When she was a Christian undergraduate biology student attending the University of California, San Diego, PLNU professor Dr. April Cordero was told that faith in God and evolution were mutually exclusive.

Today, she teaches evolution to Christian undergraduates majoring in biology and equips them with the tools needed to answer the question they’ll inevitably be asked after graduation: How can you be a Christian biologist when Christians reject evolution?

Cordero understands how taboo the subject of evolution can be for many Christians, and initially refers to it as “the E word.” She follows up by acknowledging the normalcy of the anxiety her students may be feeling.

She informs her students on the different evolutionary mechanisms and the evidence for evolution, as well as what the Bible teaches. She then opens the floor to student discussion, allowing them to wrestle with the information themselves to form their own beliefs.

“Her class is discussion-based, and she actually cares what we think,” current student Julia Kelly discloses. “I feel like it’s [evolution in a Christian context] a good thing to talk about.”
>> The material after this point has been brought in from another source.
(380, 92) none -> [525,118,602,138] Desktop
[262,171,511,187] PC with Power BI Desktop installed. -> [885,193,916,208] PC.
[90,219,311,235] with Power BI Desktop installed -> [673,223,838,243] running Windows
Cordero adopts a “mom-like presence” in the way that she holds her students’ hands in their faith-and-evolution journeys. This includes lots of question answering and casual chatting with students, some even refer to her as Dr. Mom.
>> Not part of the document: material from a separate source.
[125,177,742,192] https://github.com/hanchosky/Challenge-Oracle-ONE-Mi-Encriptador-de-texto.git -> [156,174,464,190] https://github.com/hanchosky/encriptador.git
“She’s an awesome professor,” says Cece Lambie, a previous student and current teacher’s assistant to Cordero. “I really love that she spends time with the students.”

But dissimilar to popular belief, Cordero never wanted to teach evolution, after spending years trying to understand her own faith in God as it related to evolution. So when Cordero, initially hired at PLNU as an ecology professor, was asked to teach evolution, she answered with a superlative, hesitated “yes.”

“I think I basically said, ‘I don’t want to be around evolution, and I don’t want to talk to people about evolution,’” Cordero revealed. “And God got the last laugh and said, ‘Oh, that’s where you’re weak. That’s what I’m going to stick in front of you.’”

Over the past nine years of teaching evolution to Christian students, Cordero was asked to share this experience. As a writer for BioLogos Voices and a visiting scholar for the Oxford Interdisciplinary Seminars in Science and Religion, she speaks all across the nation, including a talk for TEDxPLNU. Recently, she, along with four other PLNU professors (Dr. Mann, Dr. Wiese, Dr. Raser, and Dr. Mayer), received a grant from Fuller Seminary to promote conversations to PLNU students under the topic of “Unity in Science, Faith, & Practice” with various different activities for the 2018-19 school year.

“I think we do a disservice to our youth if we don’t inform them about mainstream science. It’s like burning books,” Cordero says. “Read the books and engage in conversation about them, don’t burn them.”